### Assignment
Starting at the line that contains "Liberation Sans, sans-serif", please transcribe every line through the end of the entries, exactly and with no pictures.

### Given entries
----------------

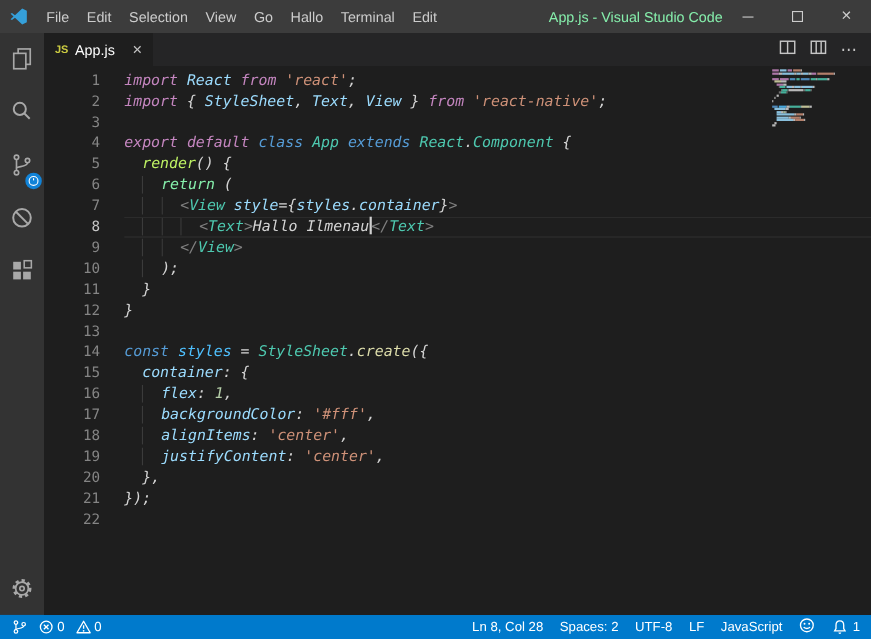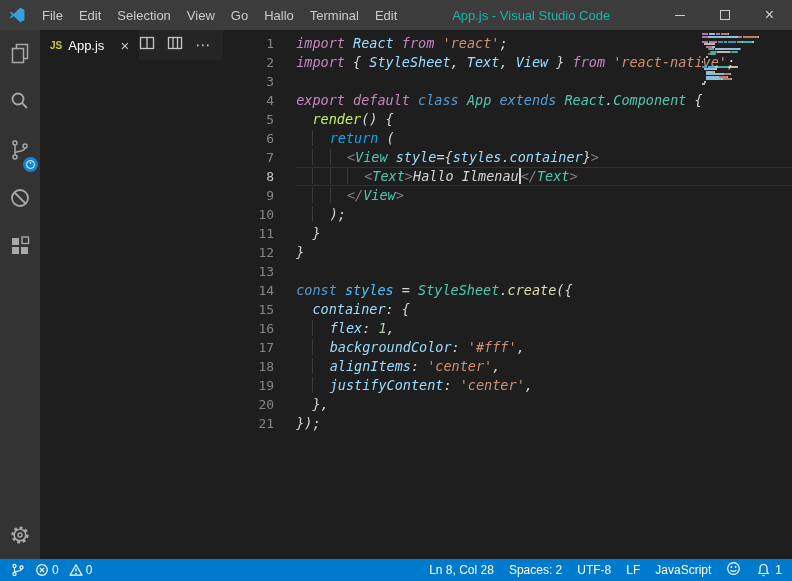"App.js - Visual Studio Code" .title { color: #14b8a6 -> #86efac; text-align: center -> right }
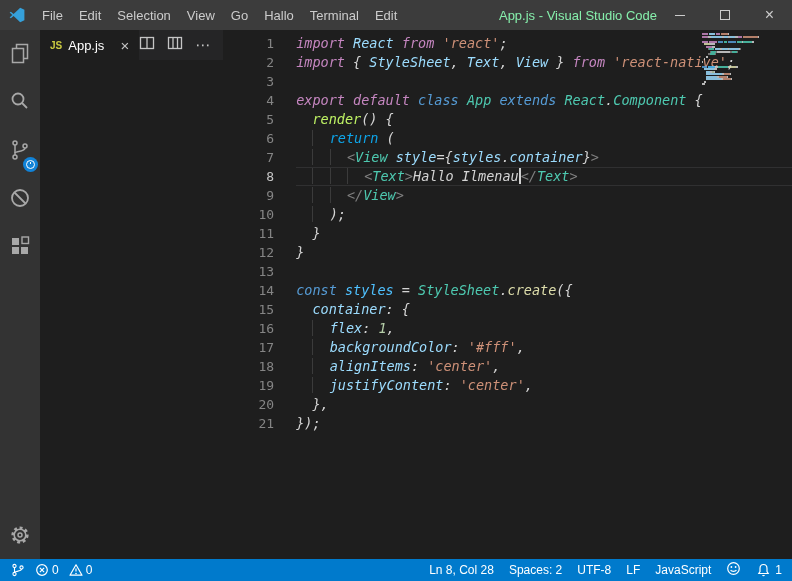"JS" .editor-col { flex-direction: row -> column }
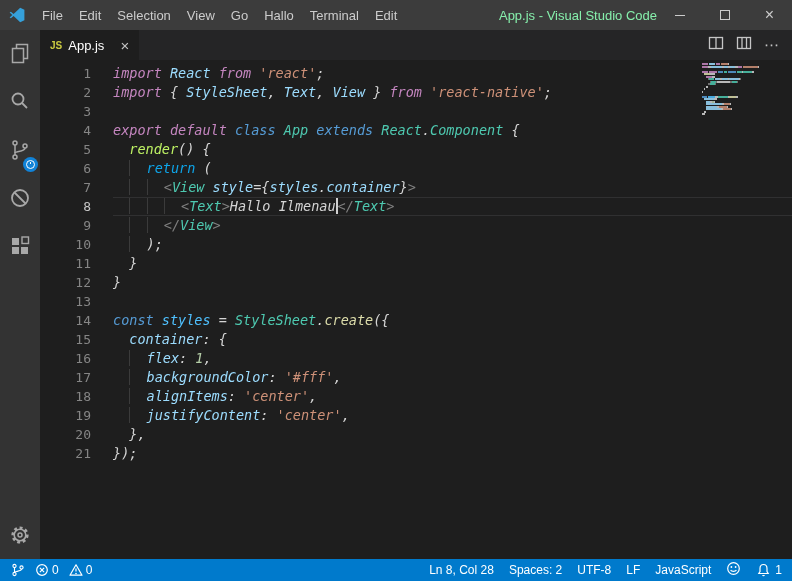"return" span { color: #0ea5e9 -> #86efac }
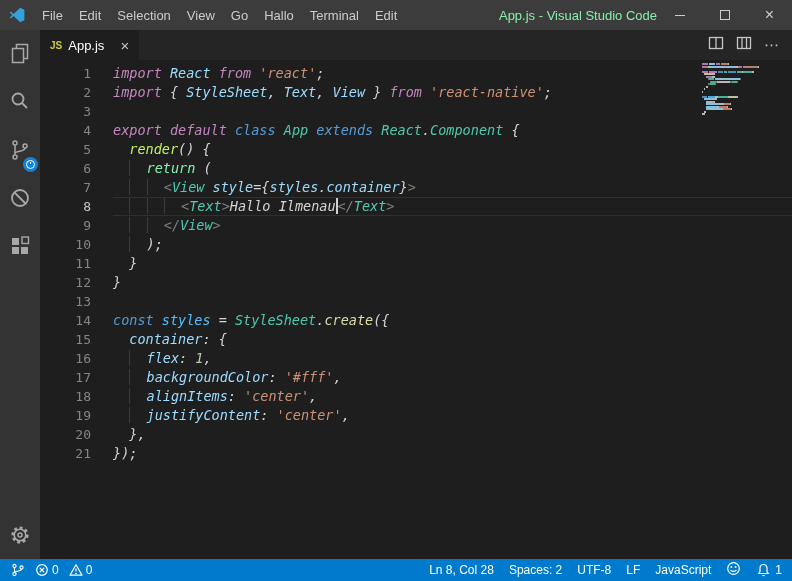"22" div.code-line { html: none -> <div> <div>22</div> <div></div> </div> }
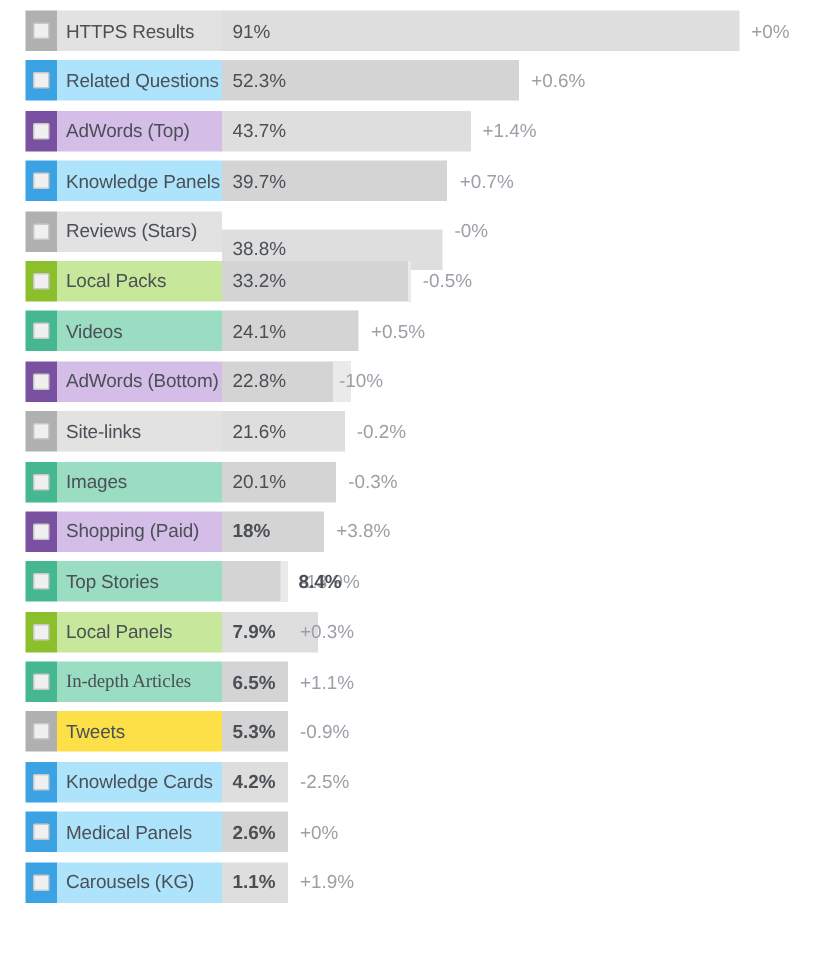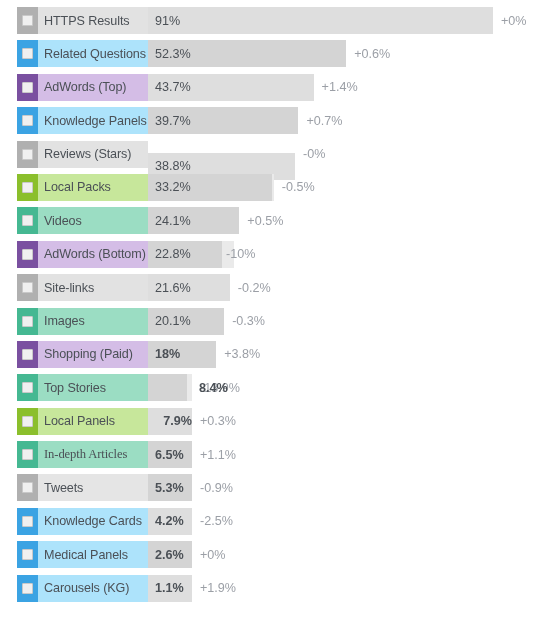"7.9%" div.bar { justify-content: flex-end -> none; width: 44px -> 64px }
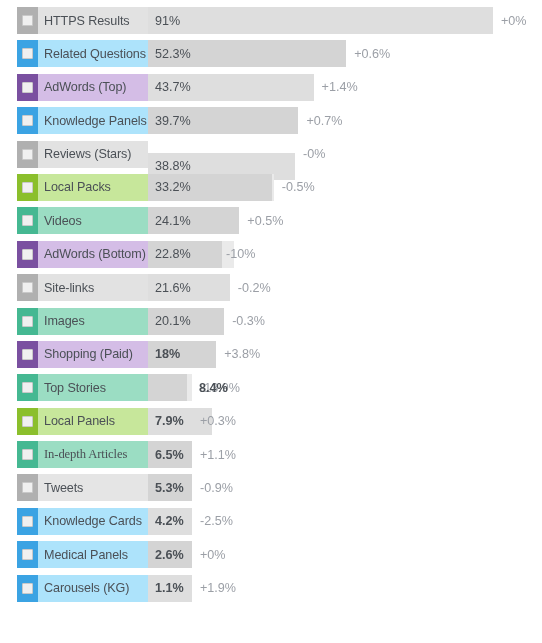"Tweets" div.plate { background: #e5e5e5 -> #fde047 }
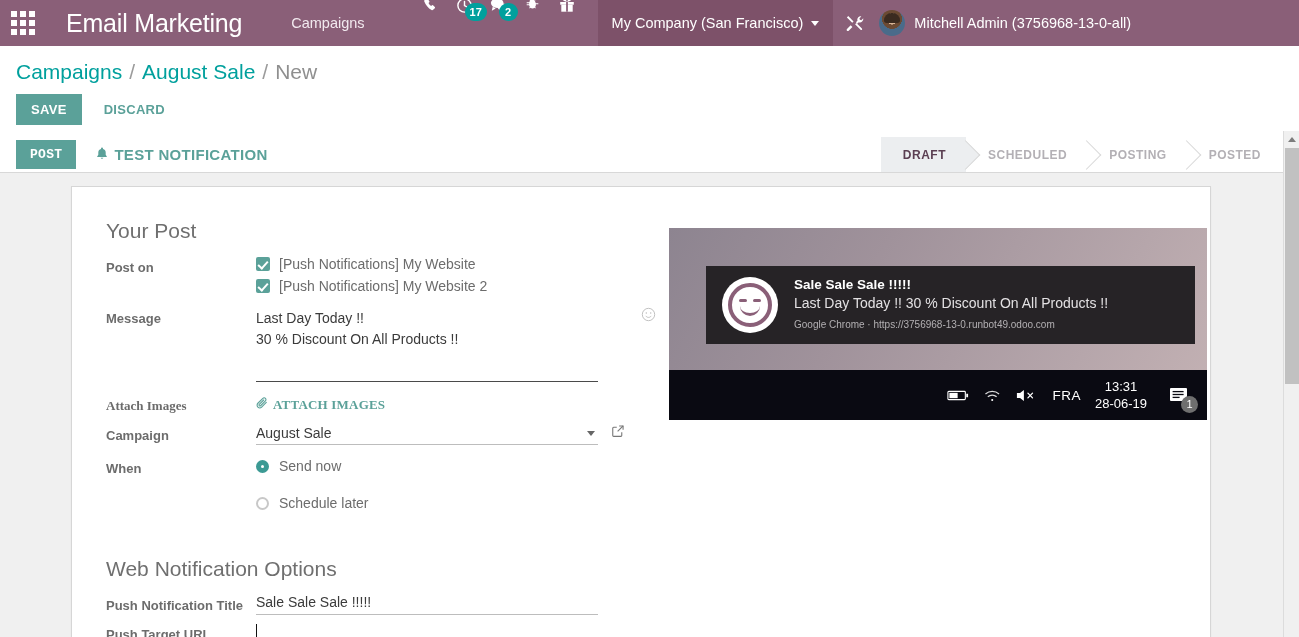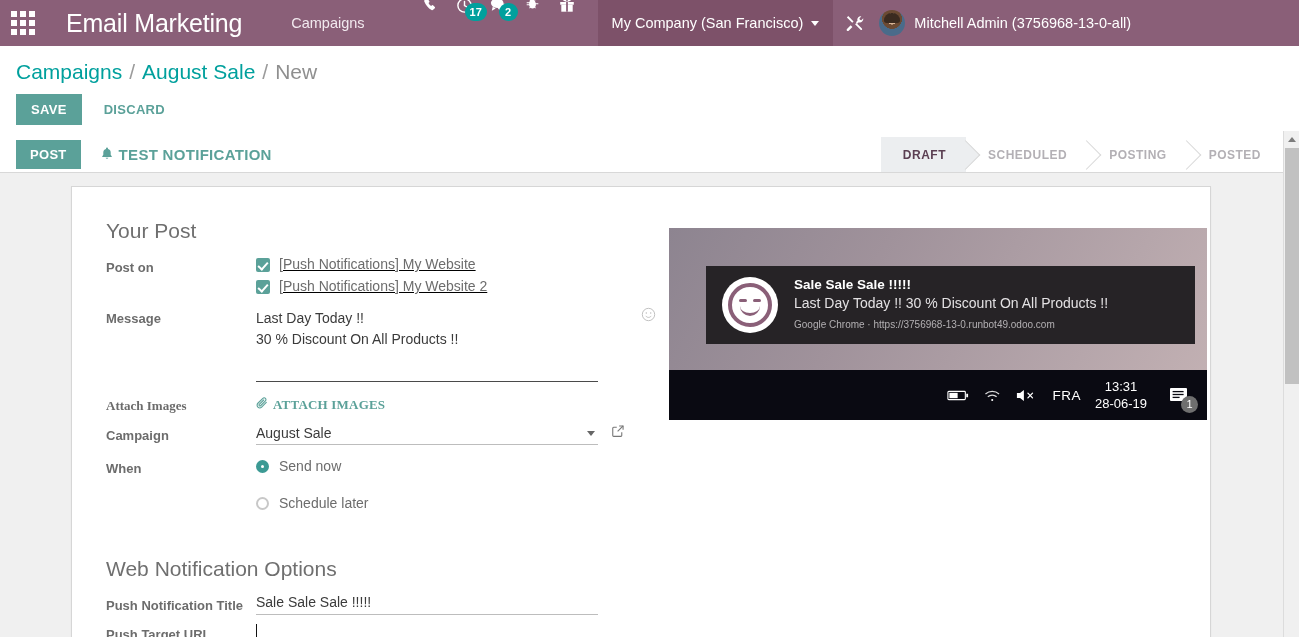"POST" .btn-post { font-family: Liberation Sans, sans-serif -> Liberation Mono, monospace }
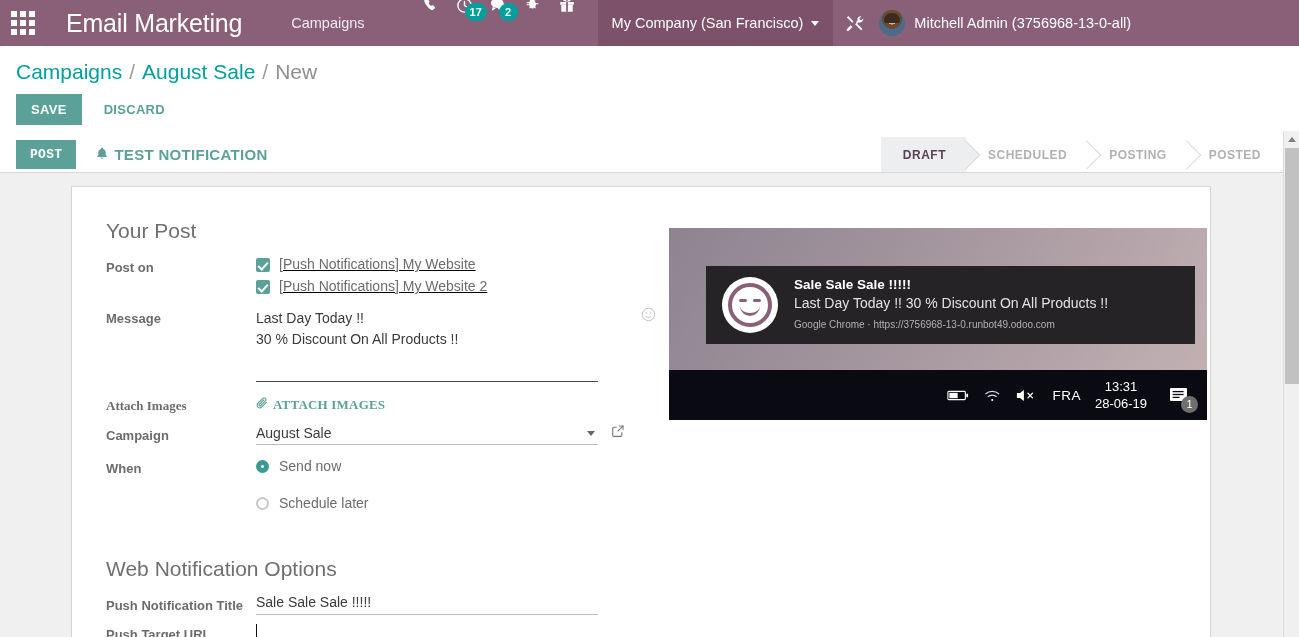"[Push Notifications] My Website" .check-line { align-items: flex-end -> center; text-decoration: underline -> none }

----------------

### Solution for this task
"POST" .btn-post { font-family: Liberation Sans, sans-serif -> Liberation Mono, monospace }
"[Push Notifications] My Website" .check-line { align-items: flex-end -> center; text-decoration: underline -> none }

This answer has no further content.